AbstractThe gadolinium(III) complexes GdL1 and GdL2 were designed as Zn2+‐responsive bimodal magnetic resonance imaging (MRI) and fluorescence imaging probes. Upon binding to Zn2+ ions, GdL1 exhibits a bidentate or tridentate mode to form heterodinuclear GdL1Zn or heterotrinuclear (GdL1)2Zn, whereas GdL2 binds to the Zn2+ ion only in a bidentate mode to form (GdL2)2Zn.
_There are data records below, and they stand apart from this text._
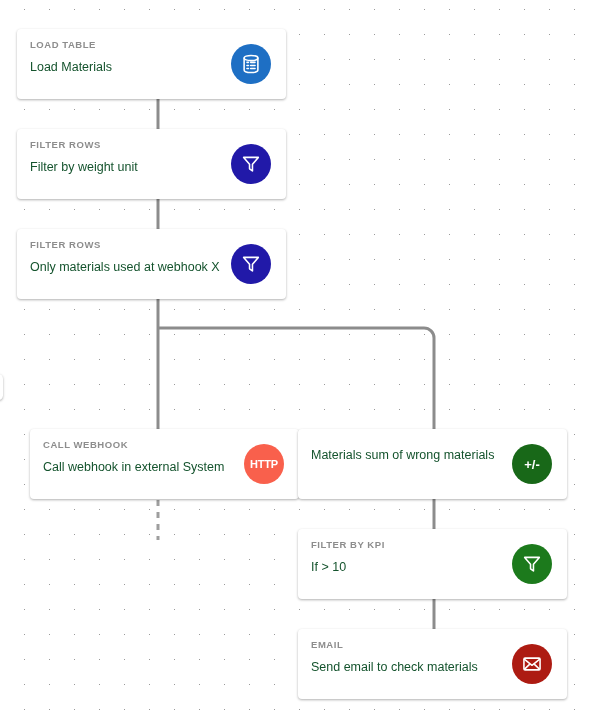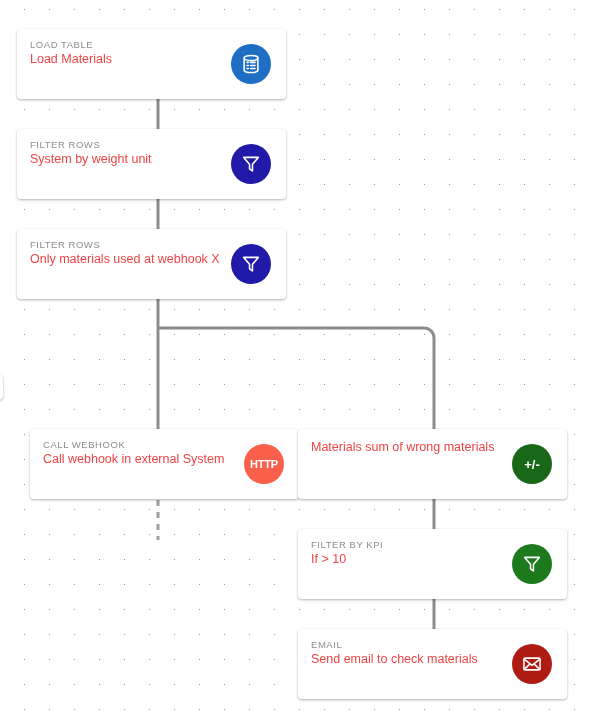--- a/index.html
+++ b/index.html
@@ -62,7 +62,7 @@
     font-size: 9.5px;
     letter-spacing: 0.55px;
     color: #8d8d8d;
-    font-weight: 400;
+    font-weight: 700;
     text-transform: uppercase;
     line-height: 12px;
     white-space: nowrap;

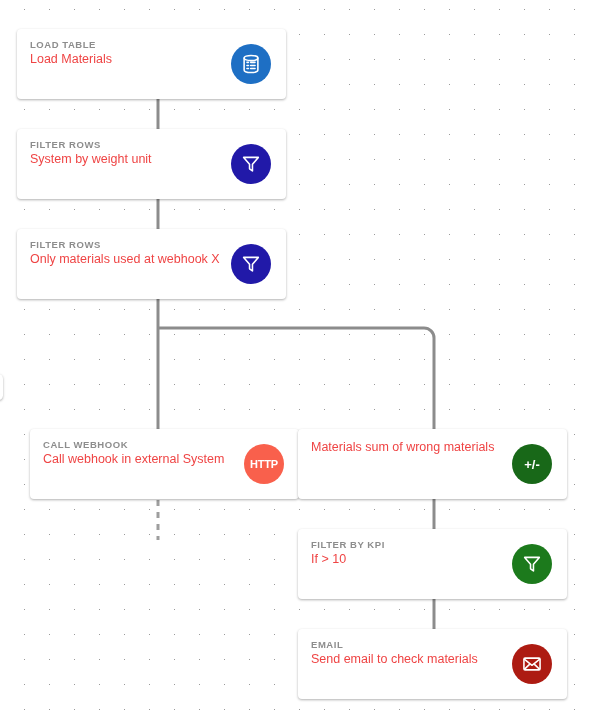--- a/index.html
+++ b/index.html
@@ -69,8 +69,9 @@
   }
 
   .node-title {
+    margin-top: 8px;
     font-size: 12.5px;
-    color: #ef4444;
+    color: #14532d;
     line-height: 16px;
     white-space: nowrap;
   }

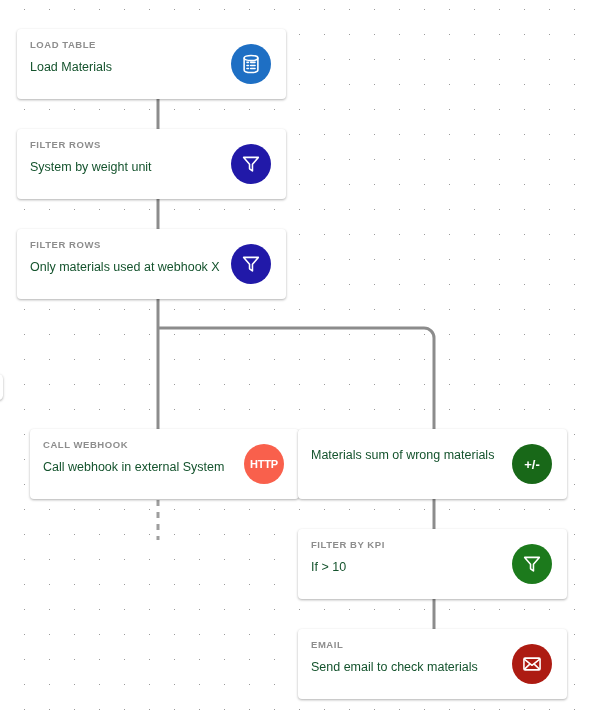--- a/index.html
+++ b/index.html
@@ -142,7 +142,7 @@
 
   <div class="node" style="left:17px; top:129px;">
     <div class="node-kicker">FILTER ROWS</div>
-    <div class="node-title">System by weight unit</div>
+    <div class="node-title">Filter by weight unit</div>
     <div class="node-icon" style="background:#2119a8;">
       <svg width="22" height="22" viewBox="0 0 24 24" fill="none" stroke="#ffffff" stroke-width="1.7" stroke-linejoin="round">
         <path d="M4,4.8 L20,4.8 L13.6,12.4 L13.6,19.6 L10.4,17.2 L10.4,12.4 Z"></path>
The gadolinium(III) complexes derived from both H3L1 and H3L2 exhibit remarkable interactions with human serum albumin (HSA) at both site I and site II, which result in significant enhancements of the relaxivity and remarkable improvements of T1‐weighted imaging contrast. In the presence of HSA, both the relaxivity (r1) and fluorescence exhibit 300 % enhancement with a clear blueshift of the fluorescence for GdL1Zn, which is ascribed to direct binding to HSA through the formation of a Zn–HSA coordination bond. In contrast, the presence of HSA induces smaller relaxivity increases for GdL1 (155 %), (GdL1)2Zn (183 %), GdL2 (192 %), and (GdL2)2Zn (181 %); these increases are ascribed to weaker hydrophobic interactions or stereospecificity with HSA. The contrast of T1‐weighted phantom MR images of these gadolinium(III) complexes in human serum (HS) is much improved relative to that in 4‐(2‐hydroxyethyl)‐1‐piperazineethanesulfonic acid (HEPES) buffer solutions.